Pengaruh Kebun Kelapa Sawit terhadap Keanekaragaman Jenis
Mamalia Besar
Satwaliar menempati habitat sesuai dangan lingkungan yang diperlukan untuk mendukung kehidupannya. Habitat yang sesuai bagi satu jenis belum tentu
42
sesuai untuk jenis lainnya, karena setiap jenis satwaliar menghendaki kondisi habitat yang berbeda-beda. Habitat yang baik adalah habitat yang mampu mendukung segala kebutuhan satwaliar, seperti makanan, air, dan tempat berlindung. Daya dukung habitat di tiap-tiap lokasi penelitian kurang baik, hal ini dapat dilihat dengan keanekaragaman vegetasi. Untuk mengetahui pengaruh kebun kelapa sawit terhadap jenis mamalia yang ditemukan, maka digunakanlah analisis dengan metode regresi linear sederhana yaitu mengetahui hubungan antara jarak kebun kelapa sawit di tempat pengamatan dengan keanekaragaman mamalia di tempat pengamatan. Hasil analisis diperoleh persamaan regresi linear sederhana sebagai berikut: y = 0,443 + 0,000098 x Dengan y merupakan keanekaragaman mamalia dan x merupakan jarak tempat pengamatan dengan perkebunan kelapa sawit. Persamaan regresi tersebut memperlihatkan bahwa apabila jarak tempat pengamatan dengan kebun kelapa sawit bertambah sejauh 1 m, maka keanekaragaman jenis mamalia di tempat pengamatan tersebut bertambah sebesar 0,000098 kalinya. Apabila jarak tempat pengamatan dengan perkebunan kelapa sawit bernilai 0, maka keanekaragaman jenis mamalia besar di tempat pengamatan tersebut adalah sebesar 0,443. Hasil analisis regresi linear memperlihatkan tidak terdapat hubungan yang nyata antara jarak tempat pengamatan perkebunan kelapa sawit dengan keanekaragaman mamalia di tempat pengamatan tersebut. Menurut Alikodra (2002) habitat yang sesuai bagi satu jenis satwaliar belum tentu sesuai untuk jenis lainnya. Hal ini disebabkan bahwa setiap jenis satwaliar menghendaki kondisi yang berbeda-beda.

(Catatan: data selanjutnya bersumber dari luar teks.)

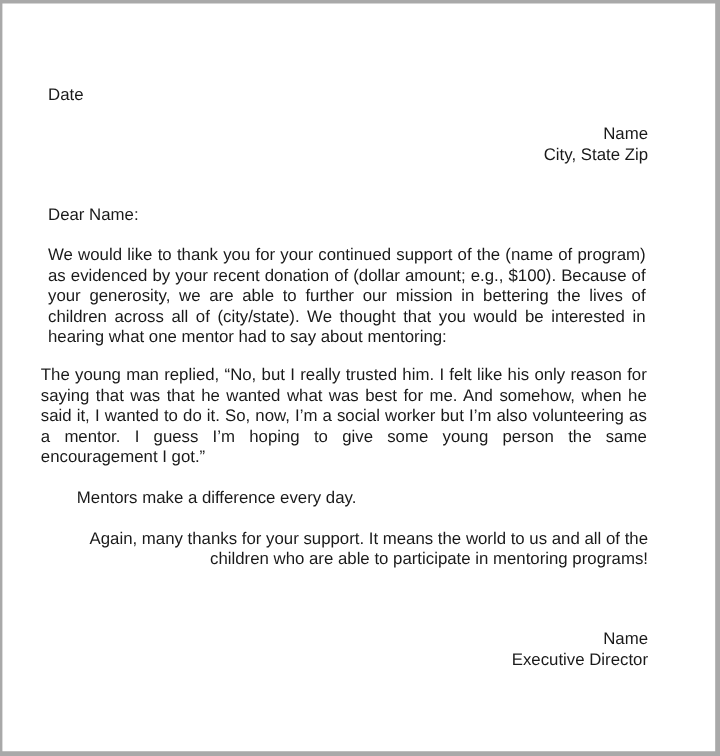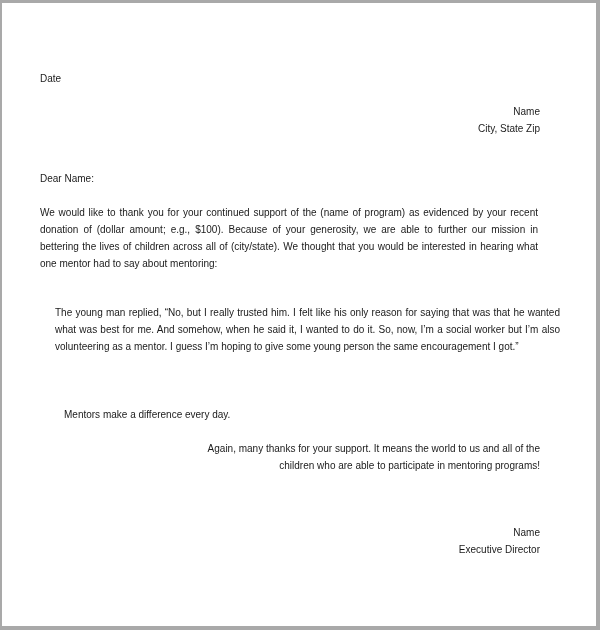--- a/index.html
+++ b/index.html
@@ -9,27 +9,27 @@
     box-sizing:border-box;
     border-top:3px solid #a9a9a9;
     border-left:2px solid #a9a9a9;
     border-right:4px solid #a9a9a9;
     border-bottom:4px solid #a9a9a9;
     background:#ffffff;
   }
   .doc {
     position:absolute; left:0; top:0; width:600px; height:630px;
     font-family:"Liberation Sans", sans-serif;
-    font-size:10px;
+    font-size:14px;
     line-height:17px;
     color:#1a1a1a;
   }
   .blk { position:absolute; margin:0; }
   .left { left:40px; width:500px; }
-  .quote { left:34px; width:505px;margin-left:21px; }
+  .quote { left:34px; width:505px; }
   .just { text-align:justify; text-align-last:left; }
   .line { display:block; white-space:nowrap;text-align:right; }
 </style>
 </head>
 <body>
 
 <div class="frame"></div>
 
 <div class="doc">
   <p class="blk left" style="top:70px;">Date</p>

Kartono et al. (2003) menambahkan bahwa kerusakan habitat dapat menyebabkan penurunan kekayaan jenis dan penurunan tersebut akan lebih terlihat jelas pada habitat terisolasi berukuran kecil. Hubungan antara jarak tempat pengamatan kebun kelapa sawit dengan keanekaragaman mamalia di tempat pengamatan ditunjukkan pada Gambar 11.
43
Gambar 11 Hubungan jarak pengamatan dengan keanekaragaman. Berdasarkan Gambar 11 terlihat pada jalur pengamatan VI yang berjarak 6671,93 m dari kebun kelapa sawit memiliki keanekaragaman mamalia terbesar yaitu sebesar 1,46. Faktor yang dapat mempengaruhinya adalah kawasan hutan lebih jauh dengan pemukiman masyarakat. Intensitas masyarakat pada jalur ini lebih rendah sehingga menyebabkan kondisi hutan lebih baik. Keanekaragaman mamalia terkecil terdapat pada jalur IV yang berjarak 4396,78 m dari kebun kelapa sawit. Faktor yang menyebabkan keanekaragaman di Jalur IV lebih kecil yaitu 0,56, karena pada jalur ini merupakan jalur yang memiliki gangguan yang tinggi sehingga sedikit ditemukannya mamalia besar. Selain itu intensitas masyarakat yang tinggi pada saat pengamatan seperti penebangan hutan dan perburuan satwaliar juga menyebabkan rendahnya keanekargaman pada jalur ini. Folke et al. (1996) menyatakan bahwa dalam pendekatan perlindungan terhadap keanekargaman hayati memasukan manusia sebagai salah satu implikasi. Jalur II merupakan jalur pengamatan terdekat dengan kebun kelapa sawit, yaitu sejauh 3143,43 m dengan keanekaragaman mamalia di daerah tersebut sebesar 0,8. Faktor yang mempengaruhi rendahnya keanekaragaman selain jarak yang relatif dekat dengan kebun kelapa sawit adalah rendahnya keanekargaman jenis tumbuhan yang dimanfaatkan sebagai pakan akibat banyaknya gangguan yang terjadi pada jalur ini seperti adanya bekas kebakaran hutan, penebangan hutan dan perburuan satwaliar.
44
5.7.
Ancaman terhadap Kelestarian Jenis Mamalia
Berdasarkan hasil pengamatan di lapangan beberapa ancaman yang baik secara langsung maupun tak langsung dapat mengancam kelestarian jenis mamalia seperti penebangan liar, perburuan liar, dan perambahan. Dampak utama aktivitas ini adalah berkurang atau hilangnya beberapa jenis tumbuhan yang bernilai ekonomi tinggi. Selain itu juga berdampak pada rusaknya habitat TNTN yang merupakan daerah penting bagi jenis satwaliar, salah satunya mamalia.
5.7.1. Penebangan liar
Penebangan liar terjadi pada semua areal perbatasan TNTN dengan kebun kelapa sawit PT. Inti Indosawit Subur Ukui, Kabupaten Pelalawan, Propinsi Riau. Kegiatan penebangan dilakukan oleh masyarakat sekitar untuk memenuhi kebutuhan pokoknya, salah satunya untuk mendirikan bangunan atau rumah. Tingkat kerusakan terparah terjadi pada Jalur VI dan Jalur VII, alat yang digunakan berupa mesin gergaji (chainsaw) karena pada saat penelitian terdengar suara chainsaw. Hal ini juga didukung dengan ditemukannya potongan-potongan kayu yang sudah menjadi balok dan serbuk gergaji (Gambar 12).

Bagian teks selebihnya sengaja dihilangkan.